Difference listings
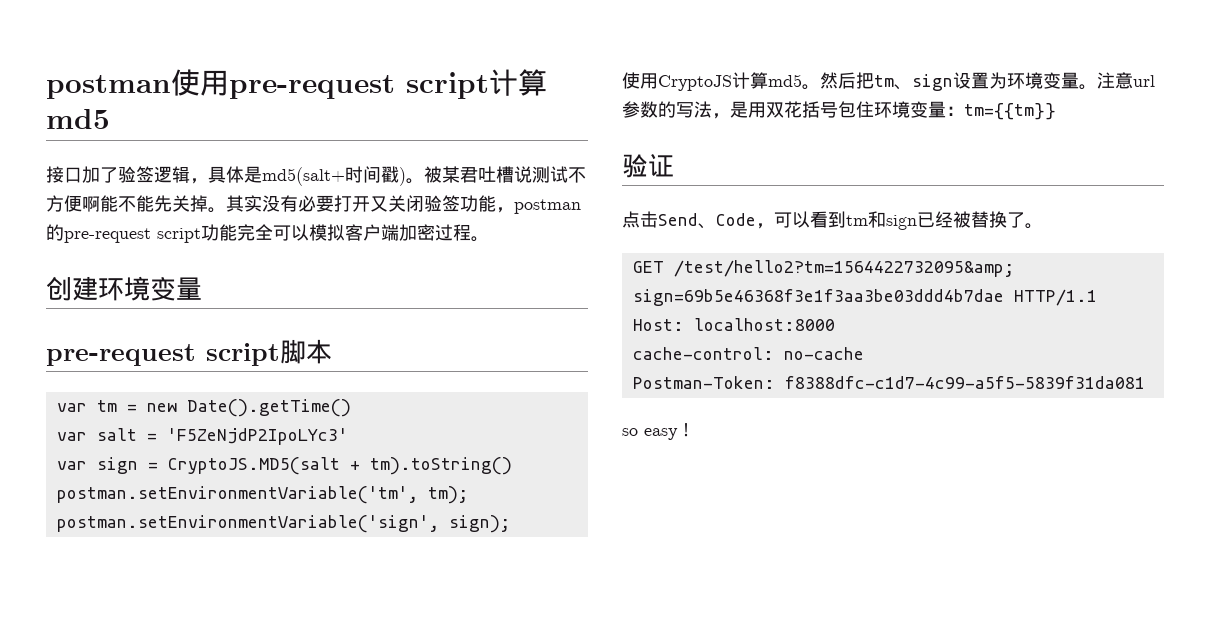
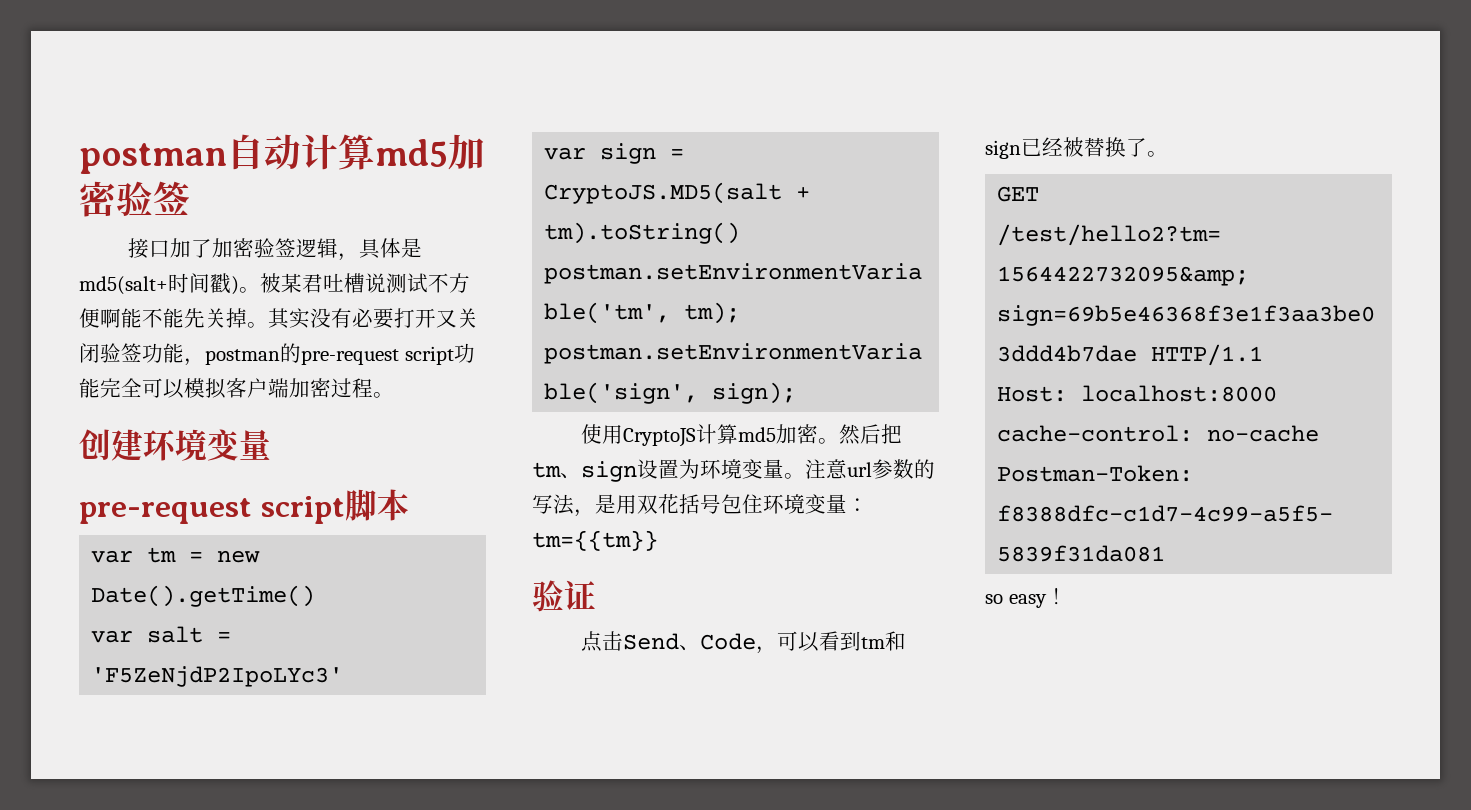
- postman使用pre-request script计算md5
+ postman自动计算md5加密验签
- 接口加了验签逻辑，具体是md5(salt+时间戳)。
+ 接口加了加密验签逻辑，具体是md5(salt+时间戳)。
- 使用CryptoJS计算md5。
+ 使用CryptoJS计算md5加密。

• PROBLEM TO SOLVE:
Lines from the one with "- 接口加了验签逻辑，具体是md5(salt+时间戳)。" through the last line above must be printed exactly; no other line is to appear.

• EXERCISE ANSWER:
- 接口加了验签逻辑，具体是md5(salt+时间戳)。
+ 接口加了加密验签逻辑，具体是md5(salt+时间戳)。
- 使用CryptoJS计算md5。
+ 使用CryptoJS计算md5加密。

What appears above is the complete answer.